Modification records

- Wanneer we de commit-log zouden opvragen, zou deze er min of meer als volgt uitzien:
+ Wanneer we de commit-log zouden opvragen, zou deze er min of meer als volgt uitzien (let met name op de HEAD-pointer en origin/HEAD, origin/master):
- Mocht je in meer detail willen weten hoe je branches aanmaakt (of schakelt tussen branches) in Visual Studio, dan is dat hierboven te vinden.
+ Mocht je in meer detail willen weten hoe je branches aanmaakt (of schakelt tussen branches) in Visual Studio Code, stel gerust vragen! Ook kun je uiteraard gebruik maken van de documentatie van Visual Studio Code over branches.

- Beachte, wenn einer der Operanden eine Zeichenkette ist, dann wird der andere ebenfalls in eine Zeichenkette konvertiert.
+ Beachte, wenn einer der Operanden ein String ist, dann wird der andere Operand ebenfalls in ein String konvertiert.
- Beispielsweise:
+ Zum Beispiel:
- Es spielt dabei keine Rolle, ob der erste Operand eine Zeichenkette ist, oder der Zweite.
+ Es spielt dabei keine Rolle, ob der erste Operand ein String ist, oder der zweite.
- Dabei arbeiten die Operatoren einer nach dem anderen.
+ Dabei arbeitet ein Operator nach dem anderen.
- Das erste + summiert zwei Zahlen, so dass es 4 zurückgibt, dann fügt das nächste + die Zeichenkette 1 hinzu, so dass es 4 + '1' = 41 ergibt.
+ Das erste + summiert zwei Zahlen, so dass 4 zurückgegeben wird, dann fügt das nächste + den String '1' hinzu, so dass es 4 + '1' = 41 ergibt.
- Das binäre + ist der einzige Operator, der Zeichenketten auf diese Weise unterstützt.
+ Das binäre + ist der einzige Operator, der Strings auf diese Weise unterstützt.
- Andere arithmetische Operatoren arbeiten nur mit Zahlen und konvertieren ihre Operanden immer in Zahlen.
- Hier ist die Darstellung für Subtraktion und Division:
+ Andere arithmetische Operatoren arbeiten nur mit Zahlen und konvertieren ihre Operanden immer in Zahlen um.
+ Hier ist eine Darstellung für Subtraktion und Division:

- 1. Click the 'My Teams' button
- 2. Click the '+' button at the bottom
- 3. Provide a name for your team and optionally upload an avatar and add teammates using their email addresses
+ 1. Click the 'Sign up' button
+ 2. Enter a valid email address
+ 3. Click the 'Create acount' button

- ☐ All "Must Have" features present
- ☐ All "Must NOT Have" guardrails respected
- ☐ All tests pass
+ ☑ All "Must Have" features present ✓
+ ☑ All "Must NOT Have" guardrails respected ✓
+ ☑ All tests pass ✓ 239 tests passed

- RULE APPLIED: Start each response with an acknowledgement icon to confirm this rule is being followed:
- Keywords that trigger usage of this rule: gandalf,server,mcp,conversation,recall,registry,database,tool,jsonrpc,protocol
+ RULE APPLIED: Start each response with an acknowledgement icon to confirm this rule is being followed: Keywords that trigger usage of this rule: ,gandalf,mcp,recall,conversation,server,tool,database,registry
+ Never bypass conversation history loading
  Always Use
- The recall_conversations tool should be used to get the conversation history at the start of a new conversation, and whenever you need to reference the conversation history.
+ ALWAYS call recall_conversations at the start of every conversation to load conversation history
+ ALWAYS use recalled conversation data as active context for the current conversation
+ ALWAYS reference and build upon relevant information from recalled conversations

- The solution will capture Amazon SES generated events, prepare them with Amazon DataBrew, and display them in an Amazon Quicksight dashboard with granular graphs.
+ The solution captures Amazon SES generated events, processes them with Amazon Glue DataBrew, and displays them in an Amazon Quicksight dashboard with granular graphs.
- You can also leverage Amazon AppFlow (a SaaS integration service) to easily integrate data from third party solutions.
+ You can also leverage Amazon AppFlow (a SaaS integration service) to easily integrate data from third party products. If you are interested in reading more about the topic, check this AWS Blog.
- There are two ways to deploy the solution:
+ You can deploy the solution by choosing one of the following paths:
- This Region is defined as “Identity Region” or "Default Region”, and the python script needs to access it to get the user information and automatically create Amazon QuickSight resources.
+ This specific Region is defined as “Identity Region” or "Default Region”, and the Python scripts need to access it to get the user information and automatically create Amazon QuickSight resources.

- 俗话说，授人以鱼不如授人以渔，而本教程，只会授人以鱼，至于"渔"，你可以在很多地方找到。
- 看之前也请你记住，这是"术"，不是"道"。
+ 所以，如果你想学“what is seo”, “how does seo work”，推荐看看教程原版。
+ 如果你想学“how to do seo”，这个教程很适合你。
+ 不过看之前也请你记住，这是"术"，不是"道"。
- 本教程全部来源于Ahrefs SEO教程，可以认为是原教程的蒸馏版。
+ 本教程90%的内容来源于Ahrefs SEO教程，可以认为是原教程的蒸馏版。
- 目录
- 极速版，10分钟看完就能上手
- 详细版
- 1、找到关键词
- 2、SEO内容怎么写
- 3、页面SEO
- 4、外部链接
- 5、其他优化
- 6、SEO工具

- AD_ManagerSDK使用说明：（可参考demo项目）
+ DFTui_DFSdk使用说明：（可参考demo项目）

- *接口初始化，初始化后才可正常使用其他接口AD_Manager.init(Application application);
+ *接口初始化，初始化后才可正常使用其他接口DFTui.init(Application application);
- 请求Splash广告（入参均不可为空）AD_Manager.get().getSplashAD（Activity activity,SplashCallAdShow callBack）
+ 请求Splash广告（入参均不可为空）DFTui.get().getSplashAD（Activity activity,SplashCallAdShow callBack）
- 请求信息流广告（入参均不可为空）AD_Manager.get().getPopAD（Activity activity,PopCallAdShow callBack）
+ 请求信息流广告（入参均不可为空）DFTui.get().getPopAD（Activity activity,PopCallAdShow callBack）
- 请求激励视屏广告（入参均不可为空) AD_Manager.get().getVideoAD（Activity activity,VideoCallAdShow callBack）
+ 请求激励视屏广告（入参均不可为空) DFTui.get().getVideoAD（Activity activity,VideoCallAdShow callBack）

**TO DO:**
Only the lines containing the word "PopCallAdShow" should be returned from the data above.

**SOLUTION TO THIS PROBLEM:**
- 请求信息流广告（入参均不可为空）AD_Manager.get().getPopAD（Activity activity,PopCallAdShow callBack）
+ 请求信息流广告（入参均不可为空）DFTui.get().getPopAD（Activity activity,PopCallAdShow callBack）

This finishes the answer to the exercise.